▶ _Assignment_: Every line holding the word "left" should be copied from the material.

▶ _Recorded information_:
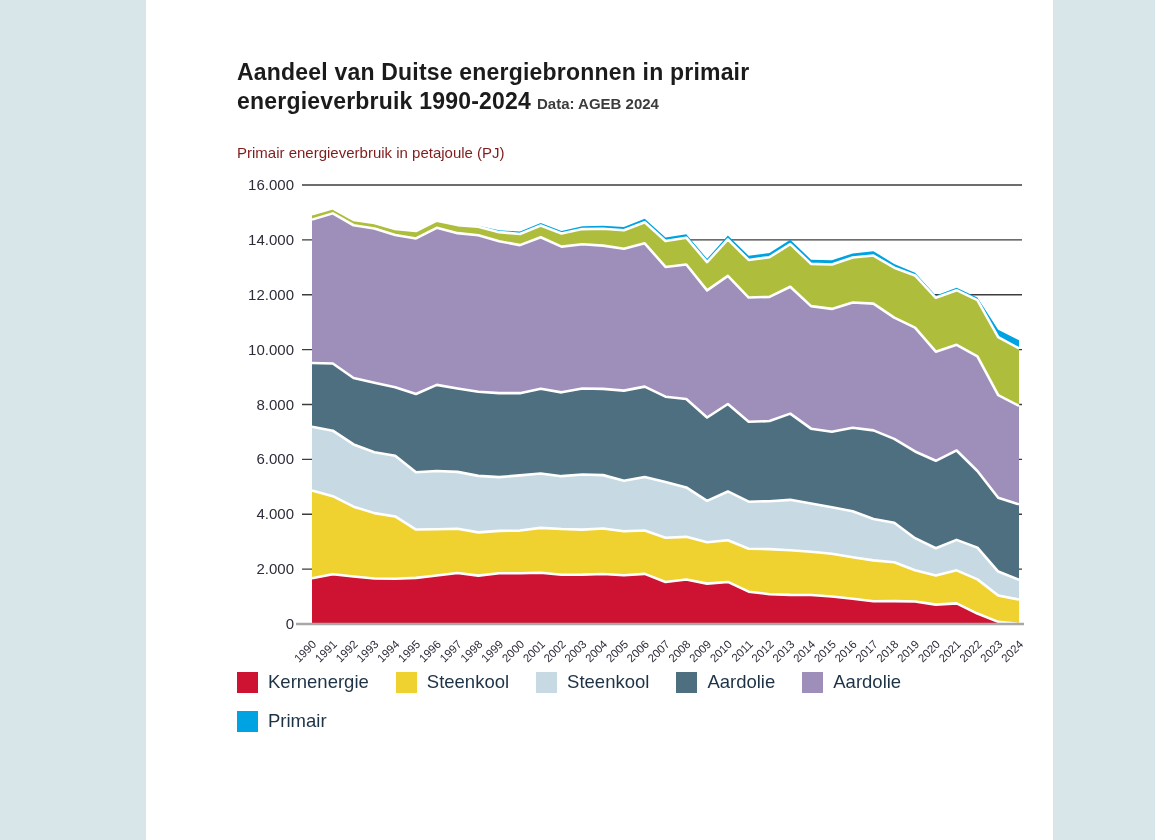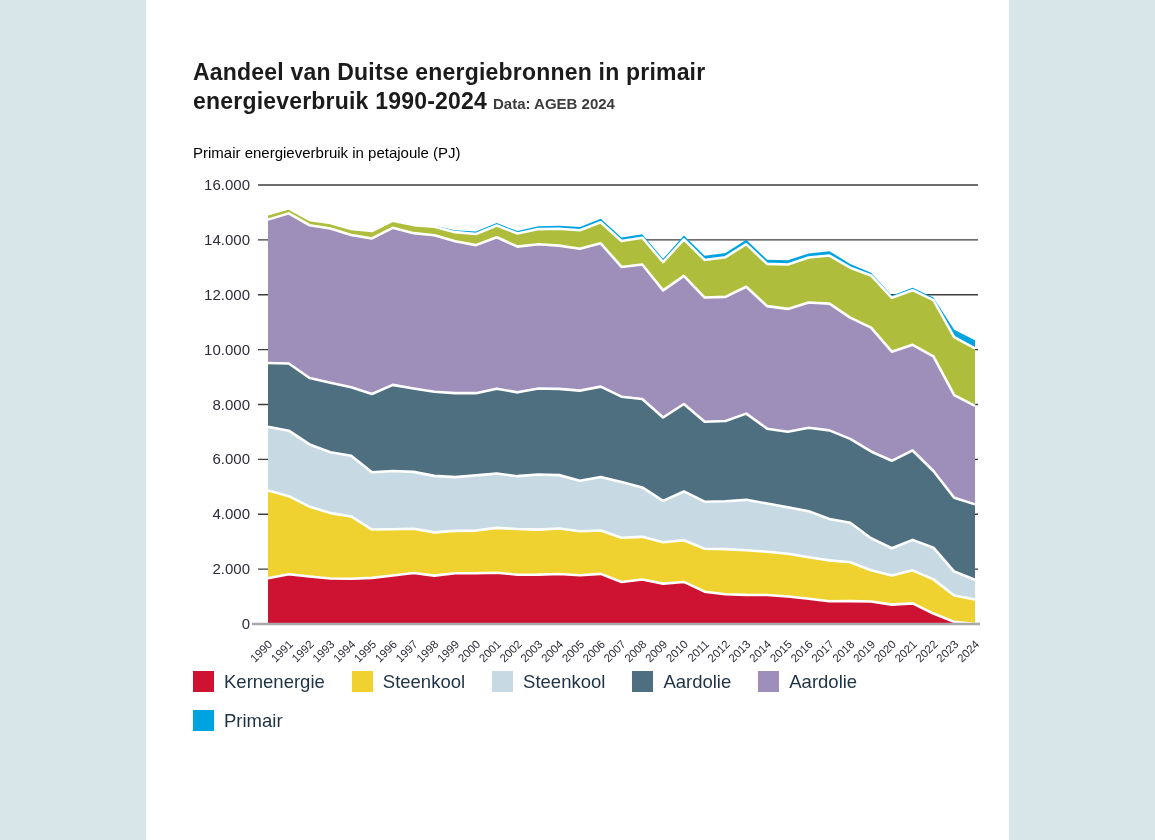--- a/index.html
+++ b/index.html
@@ -11,6 +11,7 @@
   .card{
     position:absolute;left:146px;top:0;width:863px;height:840px;
     background:#FFFFFF;
+    padding-left:44px;
   }
   .chart-header{padding:58px 40px 0 47px;}
   .chart-title{

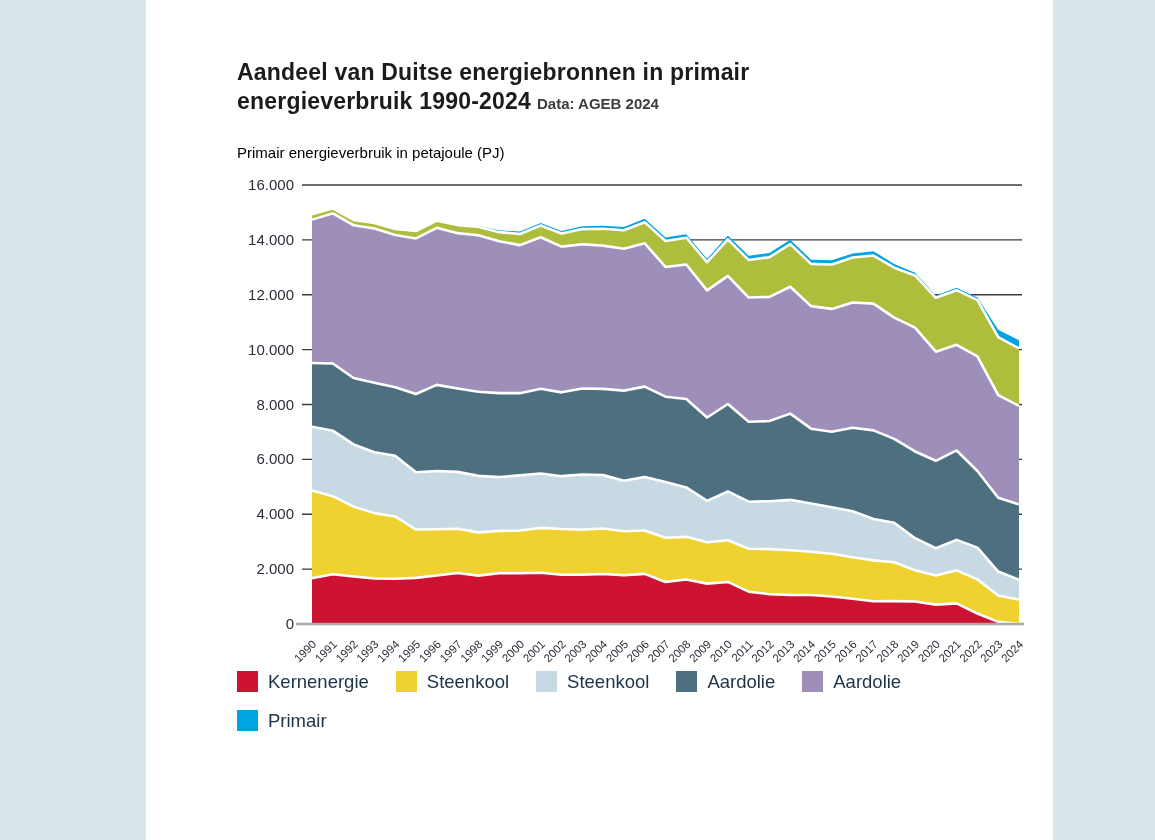--- a/index.html
+++ b/index.html
@@ -23,7 +23,7 @@
     margin-left:6px;
   }
   .chart-subtitle{
-    margin:27px 0 0 47px;font-size:15px;color:#000000;
+    margin:27px 0 0 47px;font-size:15px;color:#7f1d1d;
   }
   svg{display:block;}
   #chart-svg{margin:6px 0 0 42px;}

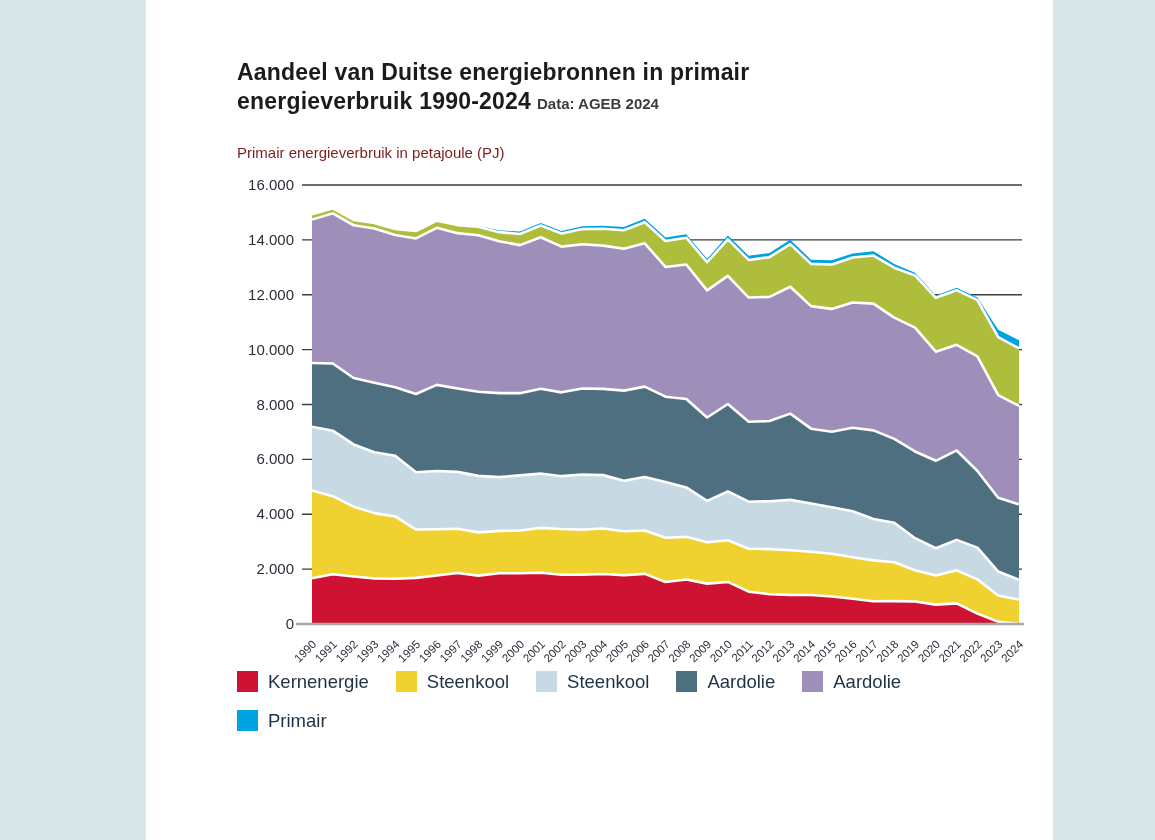--- a/index.html
+++ b/index.html
@@ -32,7 +32,7 @@
     display:flex;flex-wrap:wrap;align-items:center;
     row-gap:17px;
   }
-  .legend-item{display:flex;align-items:center;margin-right:27px;}
+  .legend-item{display:flex;align-items:flex-end;margin-right:27px;}
   .legend-swatch{width:21px;height:21px;margin-right:10px;flex:0 0 auto;}
   .legend-label{font-size:18.5px;color:#1D3245;}
 </style>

▶ _Solution below_:
     position:absolute;left:146px;top:0;width:863px;height:840px;
+    padding-left:44px;
     margin-left:6px;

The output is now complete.